# Blackjack



## blackjack94 (Jan 30, 2010)

Name: Blackjack
Age: I dunno, lets make him like 20 something...
Sex: Male
Species: Hyena
Height: 5'
Weight: 112

Appearance:
- Hair and fur: white fur with black spots, ridge, paws, ears and muzzle
- Markings: 
- Eye color: Golden
- Other features: necklace with club (as in the card suit) pendant
Behavior and Personality: Eternally optimistic and happy

Skills: Writing, bowling
Weaknesses: 

Likes: eating, bowling, hockey, Disney movies
Dislikes:

History: Not much, I guess you could say he's a slice of life character? I tried to mirror him after my good qualities, with him being much less aggressive with his mannerisms.

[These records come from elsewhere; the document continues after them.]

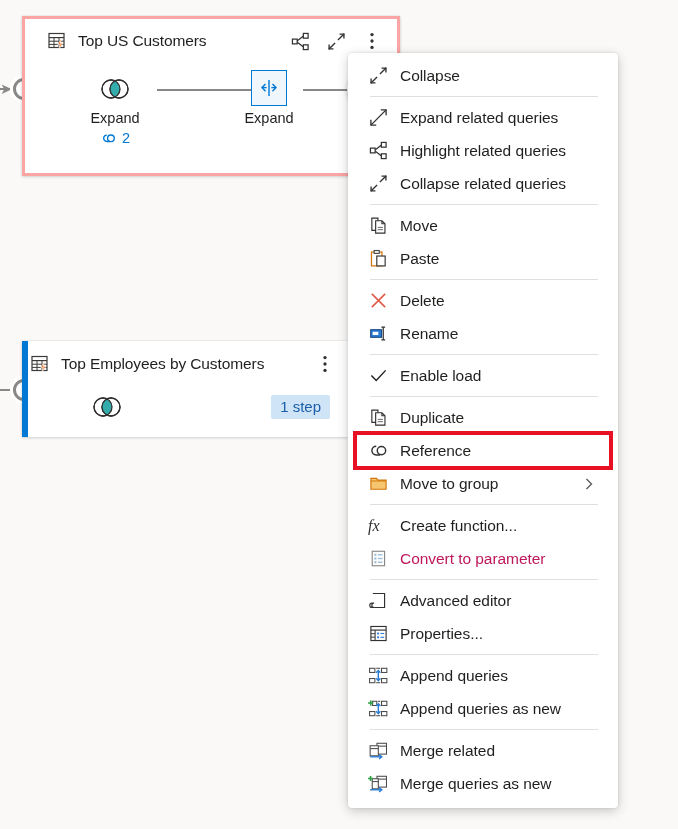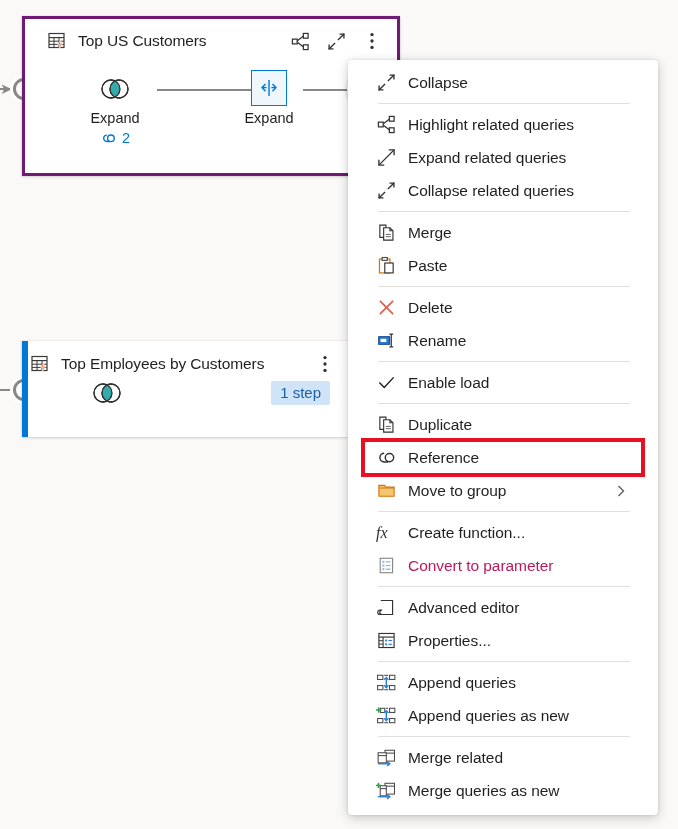--- a/index.html
+++ b/index.html
@@ -28,7 +28,7 @@
     width: 6px; background: #0078d4;
   }
   .qcard.selected {
-    border: 3px solid #701a75;
+    border: 3px solid #fca5a5;
   }
 
   .qhead {

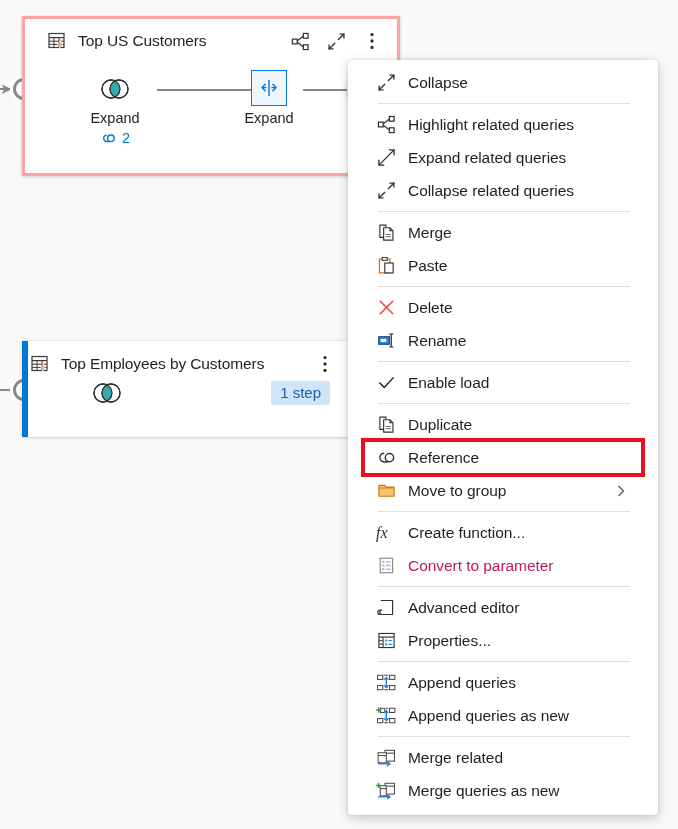--- a/index.html
+++ b/index.html
@@ -135,12 +135,12 @@
   
   #ctxmenu {
     position: absolute;
-    left: 348px; top: 60px;
-    width: 310px;
+    left: 348px; top: 53px;
+    width: 270px;
     background: #ffffff;
     border-radius: 4px;
     box-shadow: 0 3px 12px rgba(0,0,0,0.20), 0 0 3px rgba(0,0,0,0.12);
-    padding: 6px 16px 8px;
+    padding: 6px 8px 8px;
   }
   .mi {
     position: relative;

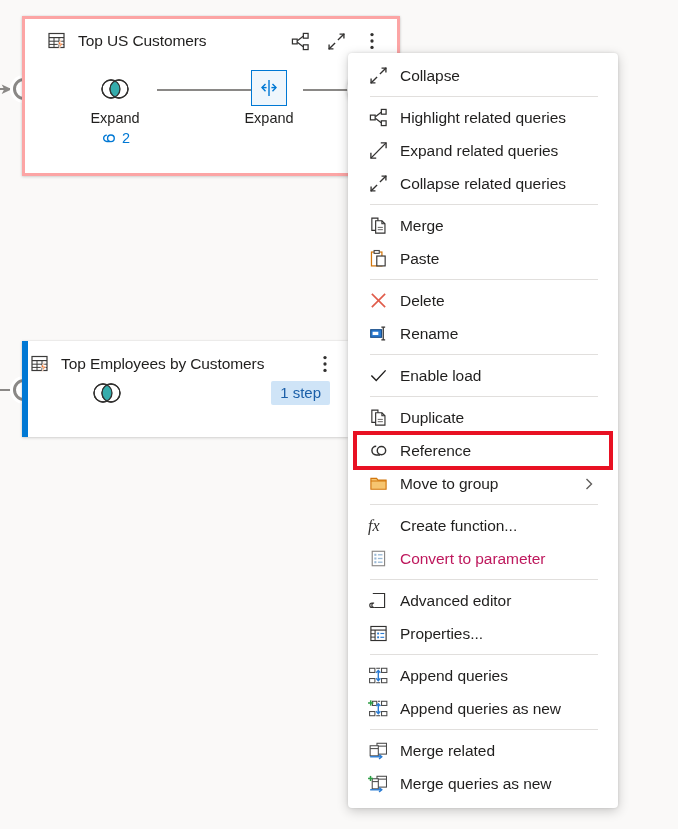--- a/index.html
+++ b/index.html
@@ -336,6 +336,16 @@
     <div class="mi">
       <span class="micon">
         <svg width="19" height="19" viewBox="0 0 20 20">
+          <line x1="2" y1="18" x2="18" y2="2" stroke="#323130" stroke-width="1.4"></line>
+          <polyline points="2,12.4 2,18 7.6,18" fill="none" stroke="#323130" stroke-width="1.4"></polyline>
+          <polyline points="12.4,2 18,2 18,7.6" fill="none" stroke="#323130" stroke-width="1.4"></polyline>
+        </svg>
+      </span>
+      <span class="mlabel">Expand related queries</span>
+    </div>
+    <div class="mi">
+      <span class="micon">
+        <svg width="19" height="19" viewBox="0 0 20 20">
           <rect x="1.5" y="7.5" width="5" height="5" fill="none" stroke="#323130" stroke-width="1.3"></rect>
           <rect x="13" y="1.5" width="5" height="5" fill="none" stroke="#323130" stroke-width="1.3"></rect>
           <rect x="13" y="13.5" width="5" height="5" fill="none" stroke="#323130" stroke-width="1.3"></rect>
@@ -344,16 +354,6 @@
         </svg>
       </span>
       <span class="mlabel">Highlight related queries</span>
-    </div>
-    <div class="mi">
-      <span class="micon">
-        <svg width="19" height="19" viewBox="0 0 20 20">
-          <line x1="2" y1="18" x2="18" y2="2" stroke="#323130" stroke-width="1.4"></line>
-          <polyline points="2,12.4 2,18 7.6,18" fill="none" stroke="#323130" stroke-width="1.4"></polyline>
-          <polyline points="12.4,2 18,2 18,7.6" fill="none" stroke="#323130" stroke-width="1.4"></polyline>
-        </svg>
-      </span>
-      <span class="mlabel">Expand related queries</span>
     </div>
     <div class="mi">
       <span class="micon">

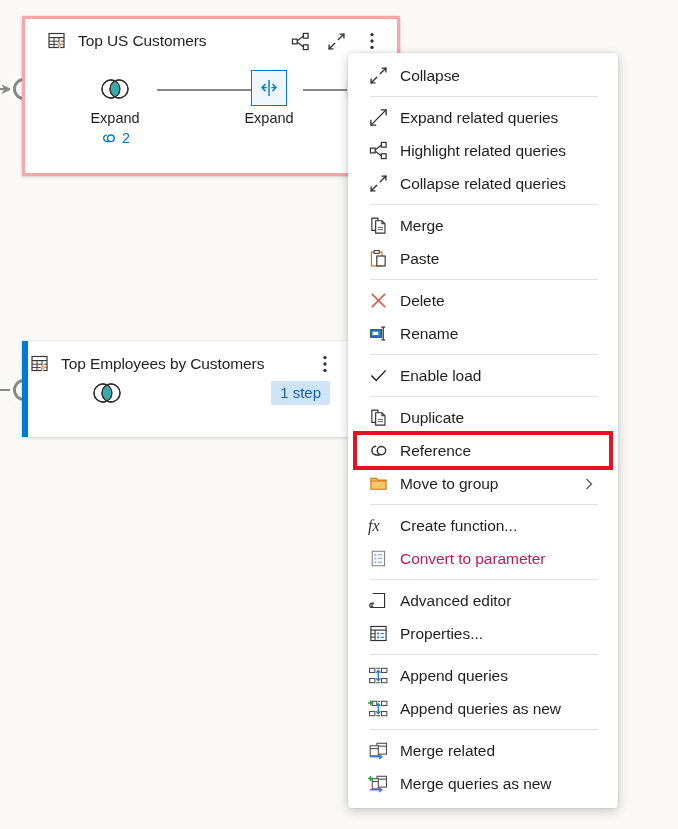--- a/index.html
+++ b/index.html
@@ -378,7 +378,7 @@
           <line x1="9.2" y1="14.4" x2="14.6" y2="14.4" stroke="#605e5c" stroke-width="1"></line>
         </svg>
       </span>
-      <span class="mlabel">Merge</span>
+      <span class="mlabel">Move</span>
     </div>
     <div class="mi">
       <span class="micon">

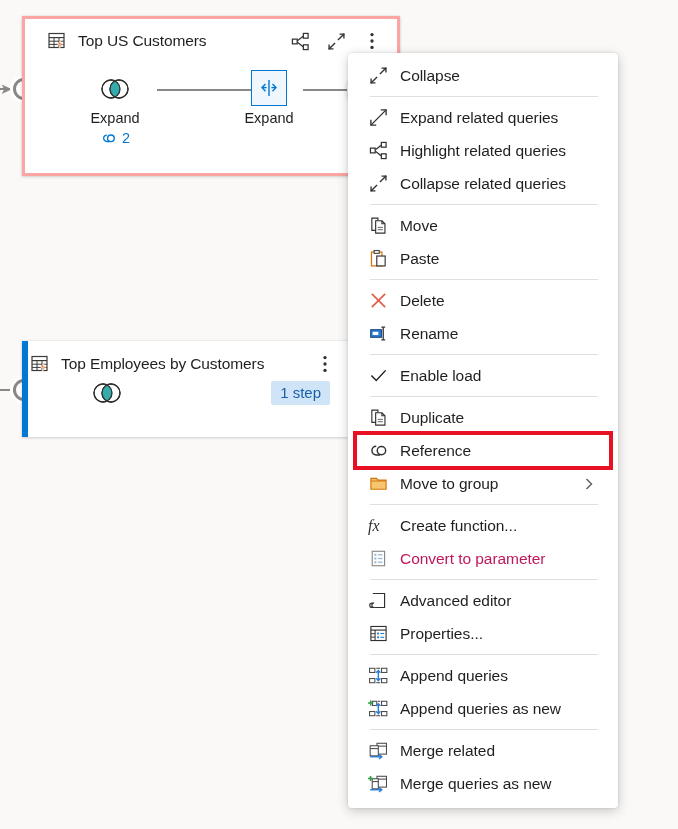--- a/index.html
+++ b/index.html
@@ -304,7 +304,7 @@
         </span>
       </div>
     </div>
-    <div class="qbody" style="top:32px;margin-left:48px;">
+    <div class="qbody" style="top:46px;margin-left:48px;">
       <span class="glyph" style="position:absolute; left:20px; top:8px; width:34px; height:24px; display:flex; align-items:center;">
         <svg width="34" height="24" viewBox="0 0 34 24">
           <circle cx="13" cy="12" r="9" fill="#ffffff" stroke="#323130" stroke-width="1.3"></circle>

He's more mild mannered than I am.

---
Aaand additional stuff if you want a "what's your blood type?" style bio
---

Clothing/Personal Style: Usually does not wear clothes, occasionally I'd like to see him in a hockey jersey or a motorcycle jacket.
Picture:

Goal: To make many good friends
Profession: Student?
Personal quote:
Theme song: 
Birthdate:
Star sign: Leo

Favorite food: Meat, chocolate
Favorite drink: Coca-Cola
Favorite location: Disney World
Favorite weather: overcast
Favorite color: red or blue

Least liked food:
Least liked drink:
Least liked location:
Least liked weather: ridiculously bright and sunny

Favorite person:
Least liked person:
Friends:
Relations:
Enemies:
Significant other: A girl friend is in the works, to exactly replicate me. 
Orientation: Straight


----------



## blackjack94 (Jun 5, 2010)

http://www.furaffinity.net/view/4535843/
NEW REFFFFFFFF

Old ones here for just...i dunno having more.
http://www.furaffinity.net/view/3355614
Blackjack ref standing up, looking less toony
http://www.furaffinity.net/view/3355587
Headshot, more toony


----------



## Aurag2 (Jun 19, 2010)

OMG I love this character. Very beautiful


----------



## blackjack94 (Jul 6, 2010)

Thank you very much!


----------



## Syrella (Aug 11, 2010)

blackjack94 said:


> http://www.furaffinity.net/view/3355614
> Blackjack ref standing up, looking less toony
> http://www.furaffinity.net/view/3355587
> Headshot, more toony








Finished with yours. ^_^ I like how the expression came out.


----------



## Lobar (Aug 11, 2010)

every time this thread gets bumped my first thought is that it's about the card game :\


----------



## Solestio (Aug 17, 2010)

21!


----------



## steamtrain (Aug 17, 2010)

insurance is open....... insurance is closed, the house wins


----------



## blackjack94 (Aug 18, 2010)

Solestio........ You silly person.


----------



## Random User (Aug 18, 2010)

Woo! Another Hyena fursona! I haven't seen many.


----------